The clean pdb structure can be used as input for martinize2 (installation instructions available here), to generate both a coarse-grained structure and a Martini 3 topology file. Note that martinize2 might not work with older versions of python! We know it does work with versions 3.X. Have a look at the help function (i.e. run martinize2 -h) for the available options. Hint, valid for any system simulated with Martini: during equilibration it might be useful to have (backbone) position restraints to relax the side chains and their interaction with the solvent; we are anticipating doing this by asking martinize2 to generate the list of atoms involved. The final command might look a bit like this:

martinize2 -f 181L_clean.pdb -o t4l_only.top -x t4l_cg.pdb -ss

We are asking for version 3 of the Martini force field via the flag -ff. When using the -dssp option you’ll need the dssp binary, which determines the secondary structure classification of the protein backbone from the structure. It can be downloaded from the https://github.com/cmbi/dssp/releases. Note that martinize2 only works with the dssp versions 3.1.4 or older, because the output changed in the latest dssp version 4. If installed centrally, the path is usually /usr/bin/dssp. As an alternative, you may provide the required secondary structure yourself and feed it to the script:

martinize2 -f 181L_clean.pdb -o t4l_only.top -x t4l_cg.pdb -ss
Output:

CCHHHHHHHHHCCEEEEEECTTSCEEEETTEEEESSSCHHHHHHHHHHHHTSCCTTBCCHHHHHHHHHHHHHHHHHHHHHCTTTHHHHHHSCHHHHHHHHHHHHHHHHHHHHTCHHHHHHHHTTCHHHHHHHHHSSHHHHHSHHHHHHHHHHHHHSSSGGGC -p backbone -ff martini3001

The meaning of the abbreviations is: H: α-helix, B: residue in isolated β-bridge, E: extended strand, participates in β ladder, G: 3-helix (3-10 helix), I: 5 helix (π-helix), T: hydrogen bonded turn, S: bend, C: loop or irregular.

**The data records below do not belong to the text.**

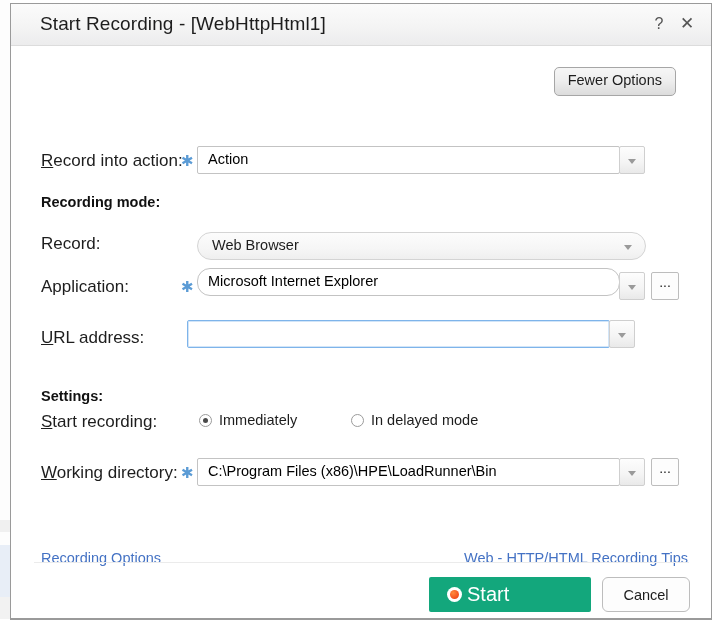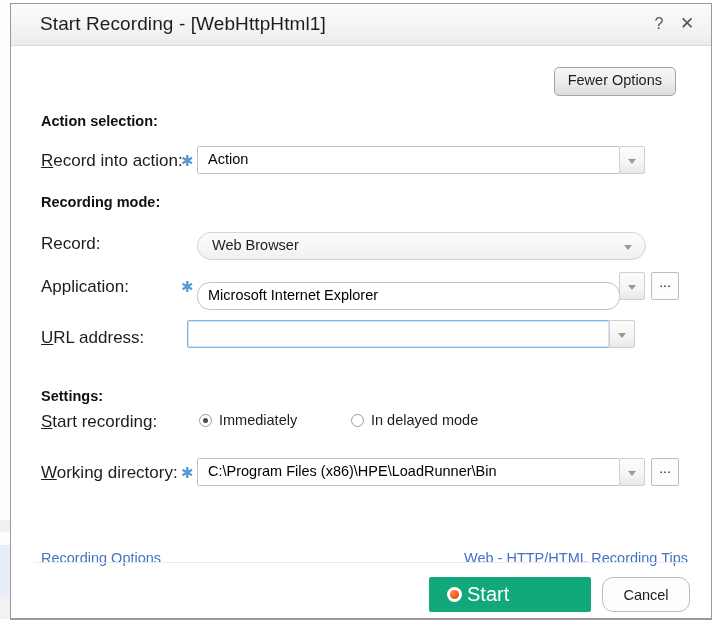"Action selection:" div.section-head { html: <div>Action selection:</div> -> none }
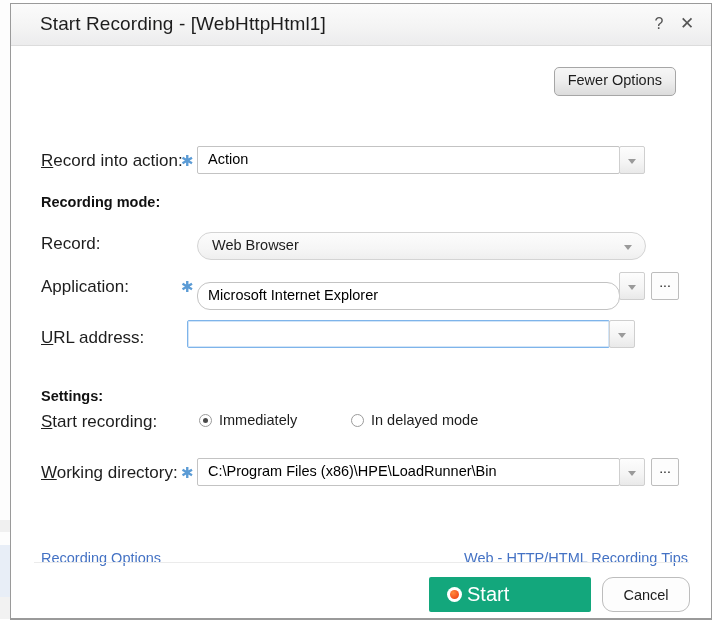"Microsoft Internet Explorer" div.combo { top: 236px -> 222px }
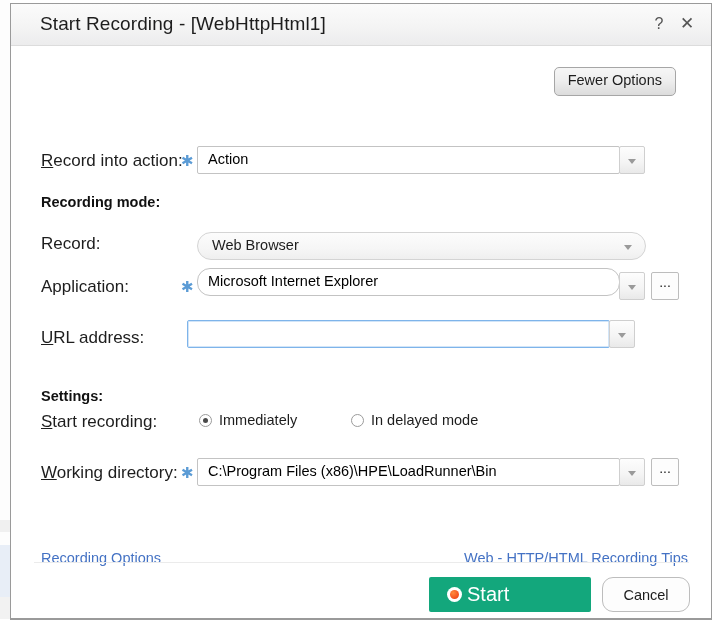"Cancel" .btn-cancel { border-radius: 11px -> 6px }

  1. If everything went well, the script generated three files: a coarse-grained structure (.pdb; Fig. 1), a master topology file (.top), and a protein topology file (.itp). In order to run a simulation you need two more files: the Martini topology file (martini_v3.0.0.itp) and a run parameter file (.mdp). You can get examples from the Martini website or from the template folder. Don’t forget to adapt the settings where needed!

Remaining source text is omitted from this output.